*Detected change data:*

***

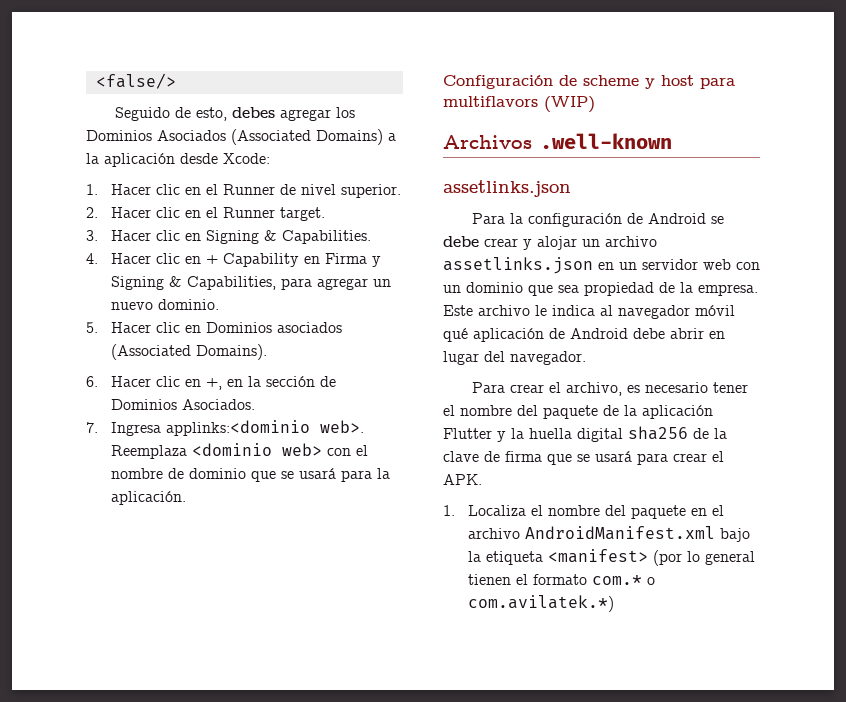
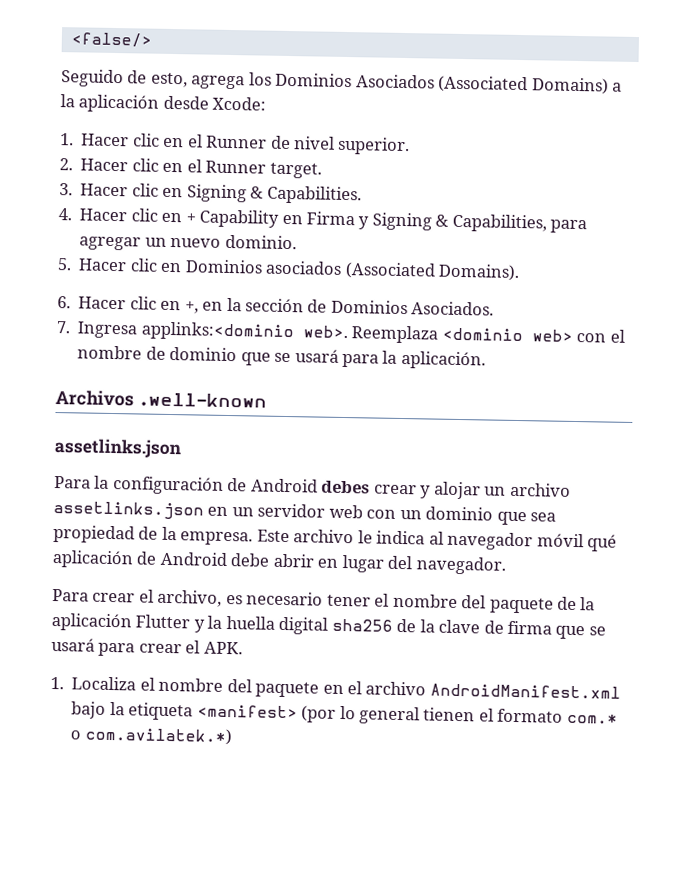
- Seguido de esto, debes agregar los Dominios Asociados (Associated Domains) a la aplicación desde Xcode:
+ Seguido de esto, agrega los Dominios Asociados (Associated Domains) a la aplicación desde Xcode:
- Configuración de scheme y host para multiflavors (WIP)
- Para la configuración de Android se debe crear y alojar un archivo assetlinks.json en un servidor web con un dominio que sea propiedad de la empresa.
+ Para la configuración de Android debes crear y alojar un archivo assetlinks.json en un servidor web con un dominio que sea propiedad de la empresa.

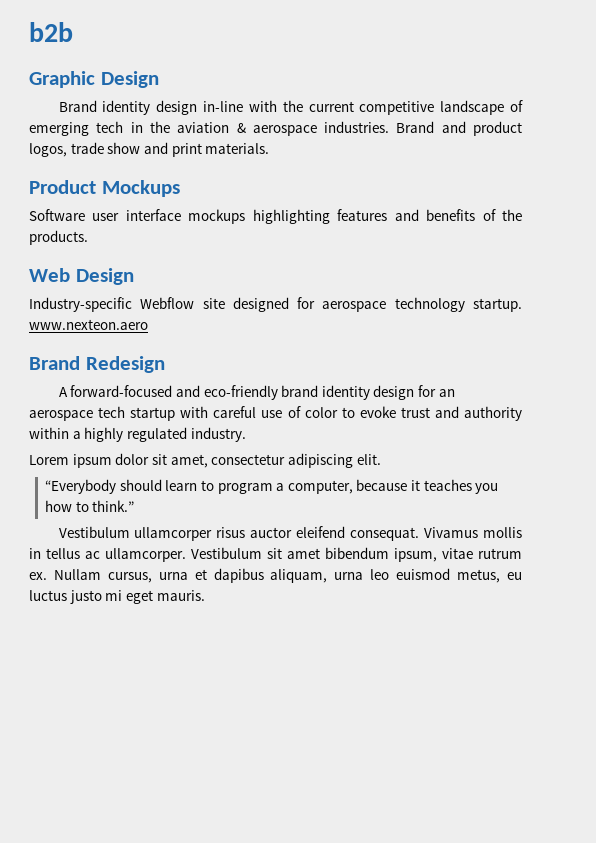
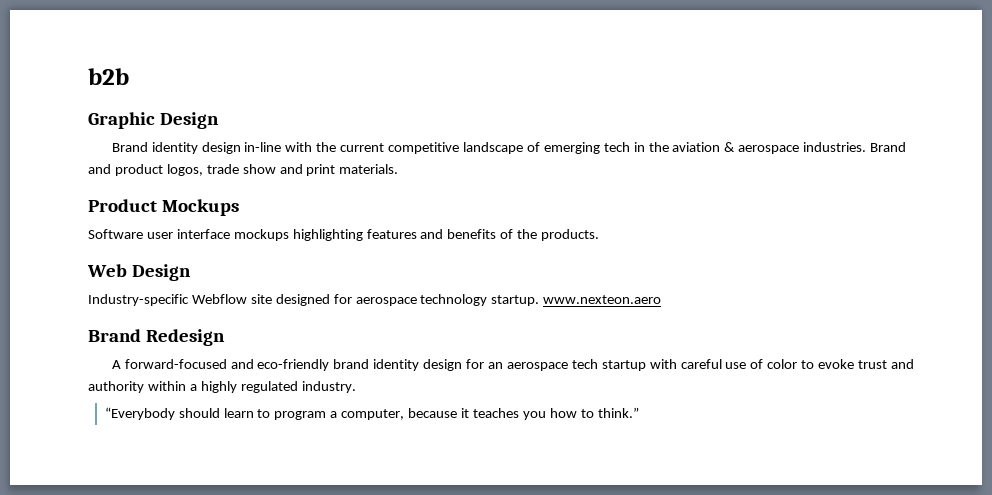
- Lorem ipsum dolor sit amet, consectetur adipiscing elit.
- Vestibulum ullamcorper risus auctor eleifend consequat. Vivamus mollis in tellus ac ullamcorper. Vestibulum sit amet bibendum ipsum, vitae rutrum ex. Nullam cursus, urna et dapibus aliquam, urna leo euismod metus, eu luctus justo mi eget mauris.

***

*Activity:*
The preceding entries are to be returned verbatim, with every picture excluded.

*Expected answer:*
- Seguido de esto, debes agregar los Dominios Asociados (Associated Domains) a la aplicación desde Xcode:
+ Seguido de esto, agrega los Dominios Asociados (Associated Domains) a la aplicación desde Xcode:
- Configuración de scheme y host para multiflavors (WIP)
- Para la configuración de Android se debe crear y alojar un archivo assetlinks.json en un servidor web con un dominio que sea propiedad de la empresa.
+ Para la configuración de Android debes crear y alojar un archivo assetlinks.json en un servidor web con un dominio que sea propiedad de la empresa.

- Lorem ipsum dolor sit amet, consectetur adipiscing elit.
- Vestibulum ullamcorper risus auctor eleifend consequat. Vivamus mollis in tellus ac ullamcorper. Vestibulum sit amet bibendum ipsum, vitae rutrum ex. Nullam cursus, urna et dapibus aliquam, urna leo euismod metus, eu luctus justo mi eget mauris.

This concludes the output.